▸ GIVEN DATA:
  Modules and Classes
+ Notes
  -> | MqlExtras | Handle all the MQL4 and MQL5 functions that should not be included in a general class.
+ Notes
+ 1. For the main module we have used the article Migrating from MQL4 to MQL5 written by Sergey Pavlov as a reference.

--

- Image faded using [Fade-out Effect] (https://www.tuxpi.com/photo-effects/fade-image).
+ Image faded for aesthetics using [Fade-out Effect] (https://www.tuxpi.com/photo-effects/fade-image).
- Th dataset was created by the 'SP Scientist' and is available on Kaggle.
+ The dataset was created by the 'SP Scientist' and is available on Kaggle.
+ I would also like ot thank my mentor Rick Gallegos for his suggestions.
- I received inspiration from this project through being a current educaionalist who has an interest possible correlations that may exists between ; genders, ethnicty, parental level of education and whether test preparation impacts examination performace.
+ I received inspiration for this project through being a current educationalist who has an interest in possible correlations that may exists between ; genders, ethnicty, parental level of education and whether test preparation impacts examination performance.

...

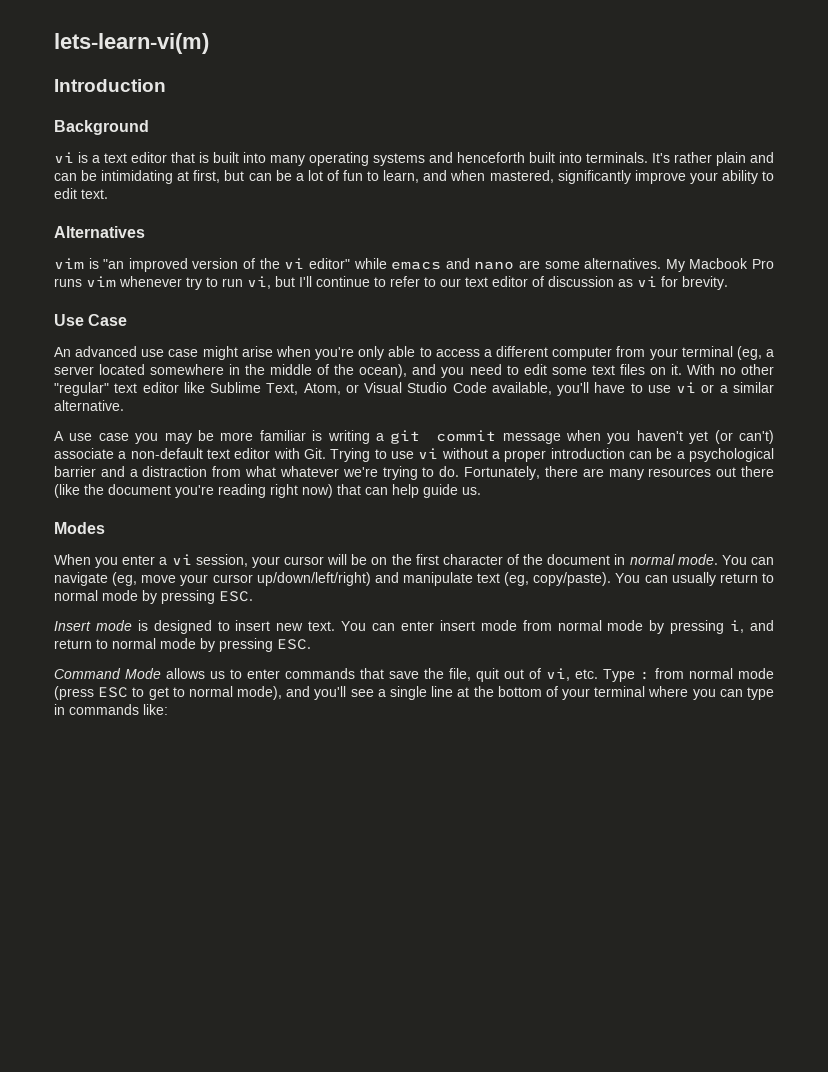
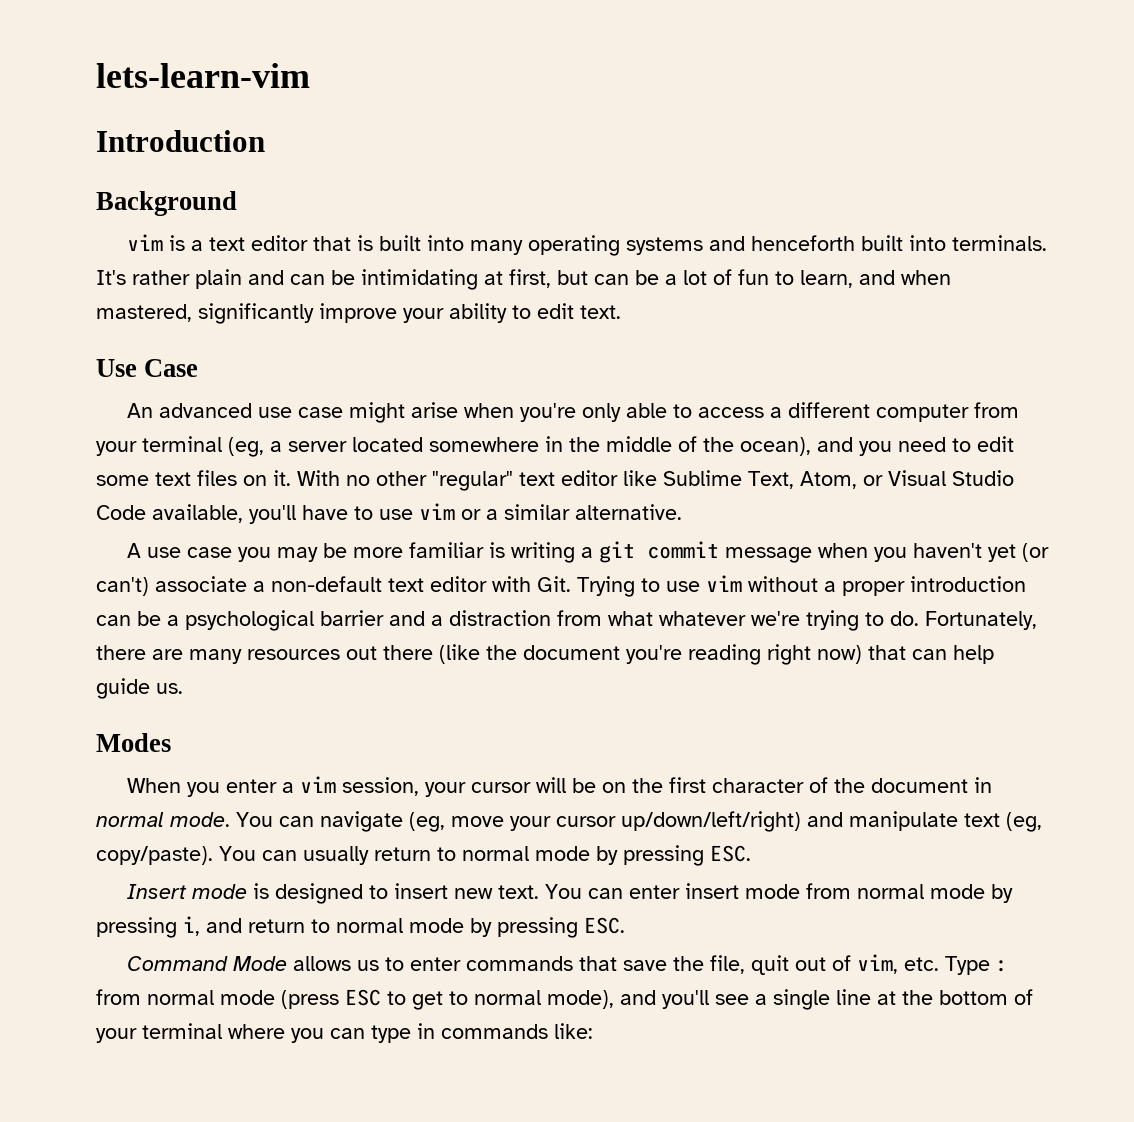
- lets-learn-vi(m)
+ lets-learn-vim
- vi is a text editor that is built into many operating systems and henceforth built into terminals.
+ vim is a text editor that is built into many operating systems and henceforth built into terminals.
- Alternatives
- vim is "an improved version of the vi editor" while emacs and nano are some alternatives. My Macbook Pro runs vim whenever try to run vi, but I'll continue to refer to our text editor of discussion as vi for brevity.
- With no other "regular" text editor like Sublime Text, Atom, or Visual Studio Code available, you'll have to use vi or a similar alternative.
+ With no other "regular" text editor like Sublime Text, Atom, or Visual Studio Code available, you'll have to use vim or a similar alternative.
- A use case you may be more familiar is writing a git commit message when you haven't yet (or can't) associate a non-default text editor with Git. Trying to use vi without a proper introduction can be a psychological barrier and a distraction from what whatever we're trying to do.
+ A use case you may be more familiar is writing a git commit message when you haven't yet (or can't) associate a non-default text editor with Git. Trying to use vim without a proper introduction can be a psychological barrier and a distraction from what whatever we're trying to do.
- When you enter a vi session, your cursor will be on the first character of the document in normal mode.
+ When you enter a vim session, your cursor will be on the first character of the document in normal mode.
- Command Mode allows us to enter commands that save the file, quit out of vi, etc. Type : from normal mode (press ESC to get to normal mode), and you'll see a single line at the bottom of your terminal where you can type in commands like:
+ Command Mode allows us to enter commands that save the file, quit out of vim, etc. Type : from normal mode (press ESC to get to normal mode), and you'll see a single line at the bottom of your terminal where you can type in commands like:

▸ WHAT TO DO:
Out of the data above, give again only the lines starting at the one holding "Modules and Classes" and ending at the one holding "as a reference.", unchanged.

▸ TASK OUTPUT:
  Modules and Classes
+ Notes
  -> | MqlExtras | Handle all the MQL4 and MQL5 functions that should not be included in a general class.
+ Notes
+ 1. For the main module we have used the article Migrating from MQL4 to MQL5 written by Sergey Pavlov as a reference.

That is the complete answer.